Revision tracking records

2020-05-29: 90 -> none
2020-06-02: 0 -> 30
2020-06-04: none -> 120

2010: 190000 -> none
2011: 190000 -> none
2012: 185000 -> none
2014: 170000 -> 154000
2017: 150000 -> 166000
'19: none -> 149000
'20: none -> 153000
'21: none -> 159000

...

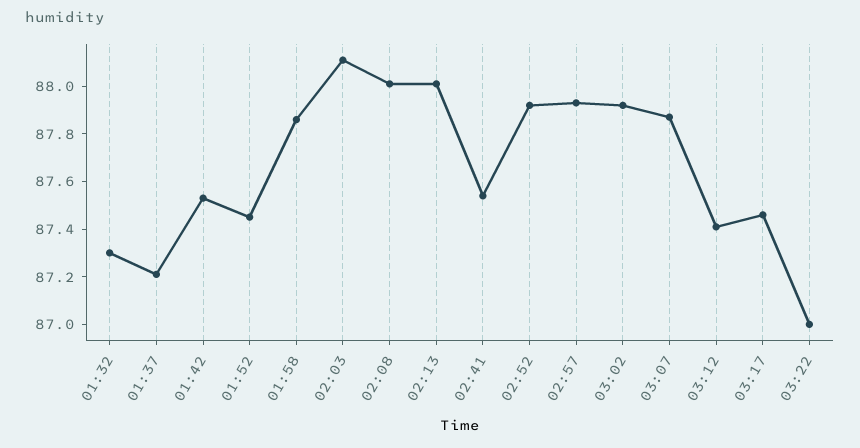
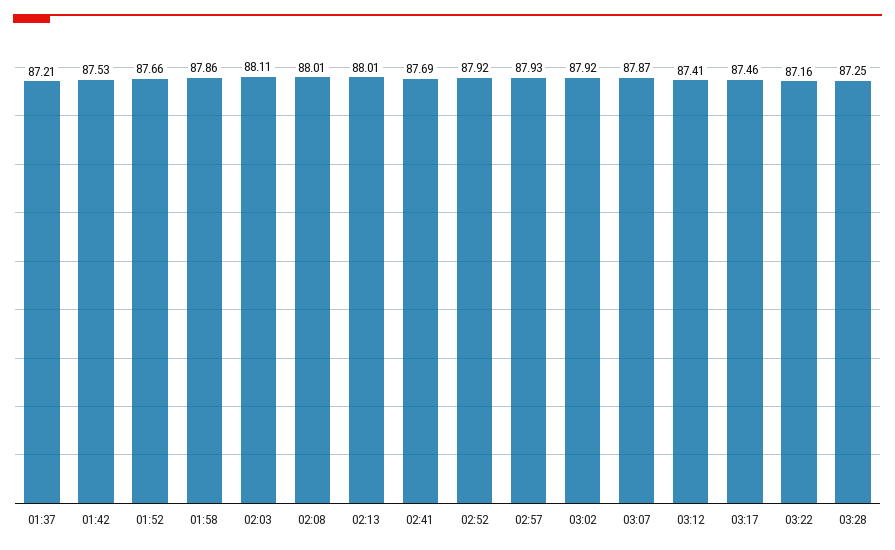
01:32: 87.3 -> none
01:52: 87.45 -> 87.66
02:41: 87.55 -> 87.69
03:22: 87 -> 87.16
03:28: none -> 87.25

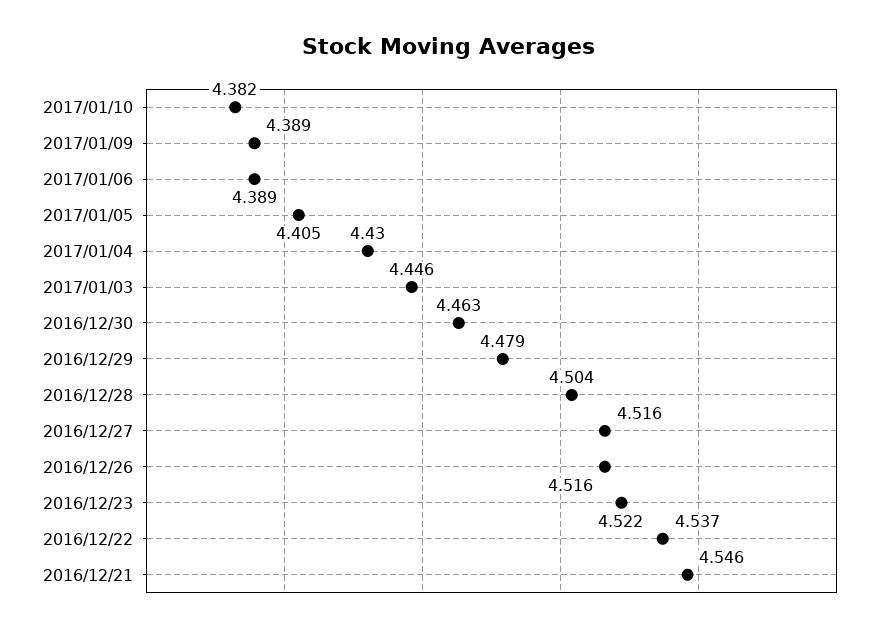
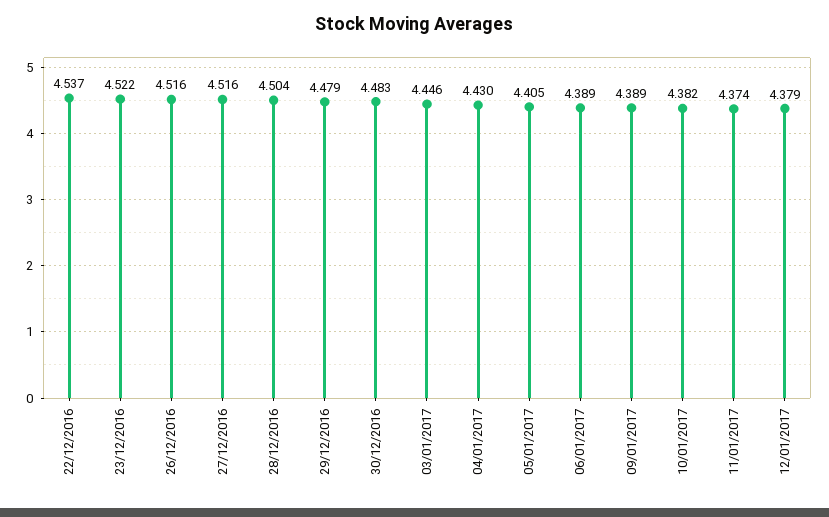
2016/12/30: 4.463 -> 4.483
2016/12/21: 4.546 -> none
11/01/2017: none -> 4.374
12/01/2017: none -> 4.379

---

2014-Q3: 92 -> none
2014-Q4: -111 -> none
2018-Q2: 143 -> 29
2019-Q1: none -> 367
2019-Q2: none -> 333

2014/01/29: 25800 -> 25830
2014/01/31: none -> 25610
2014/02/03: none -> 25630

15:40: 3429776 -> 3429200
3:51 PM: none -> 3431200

> **TO DO**: Write out only the lines that run from the line containing "2010: 190000 -> none" through the line containing "none -> 159000", both included, exactly as they appear above.

> **RESPONSE AREA**:
2010: 190000 -> none
2011: 190000 -> none
2012: 185000 -> none
2014: 170000 -> 154000
2017: 150000 -> 166000
'19: none -> 149000
'20: none -> 153000
'21: none -> 159000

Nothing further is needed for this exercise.